WHAT YOU WILL DO:
Produce a copy of every line in the records that holds the string "алгоритмов".

Difference listings:
---------------

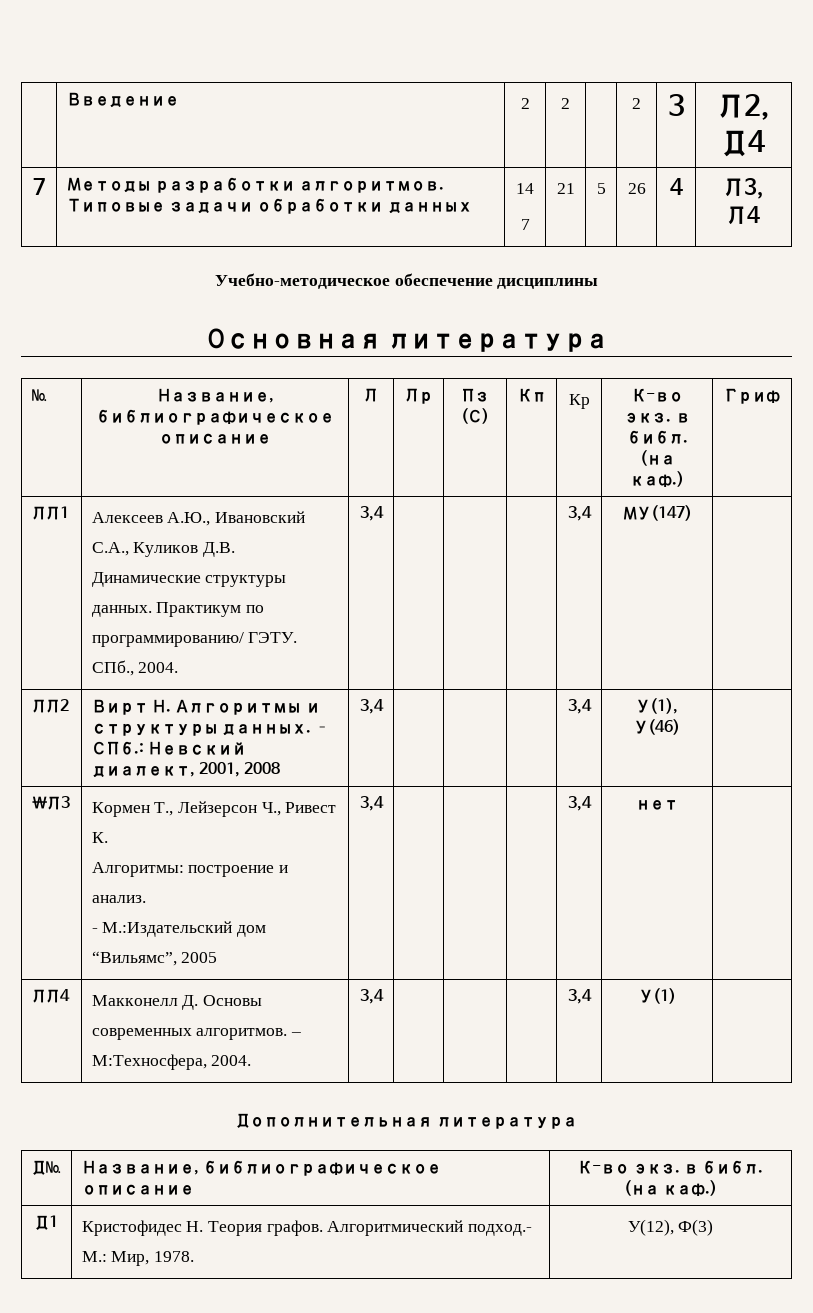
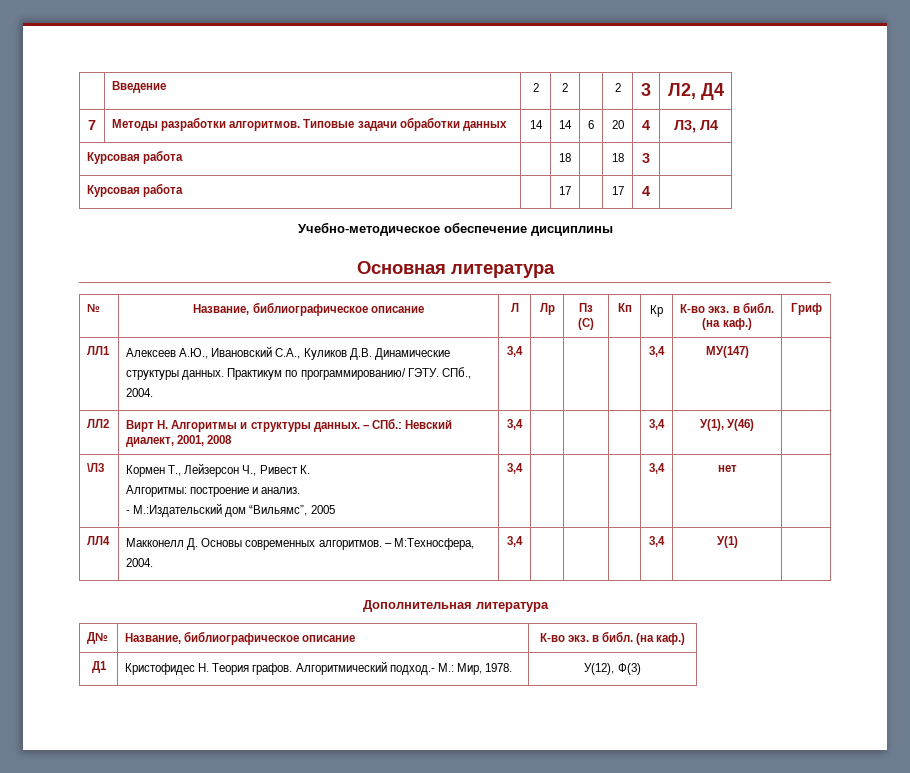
- 7 | Методы разработки алгоритмов. Типовые задачи обработки данных | 14
- 7 | 21 | 5 | 26 | 4 | Л3, Л4
+ 7 | Методы разработки алгоритмов. Типовые задачи обработки данных | 14 | 14 | 6 | 20 | 4 | Л3, Л4
+ Курсовая работа | | 18 | | 18 | 3 |
+ Курсовая работа | | 17 | | 17 | 4 |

---------------

FINISHED EXERCISE:
- 7 | Методы разработки алгоритмов. Типовые задачи обработки данных | 14
+ 7 | Методы разработки алгоритмов. Типовые задачи обработки данных | 14 | 14 | 6 | 20 | 4 | Л3, Л4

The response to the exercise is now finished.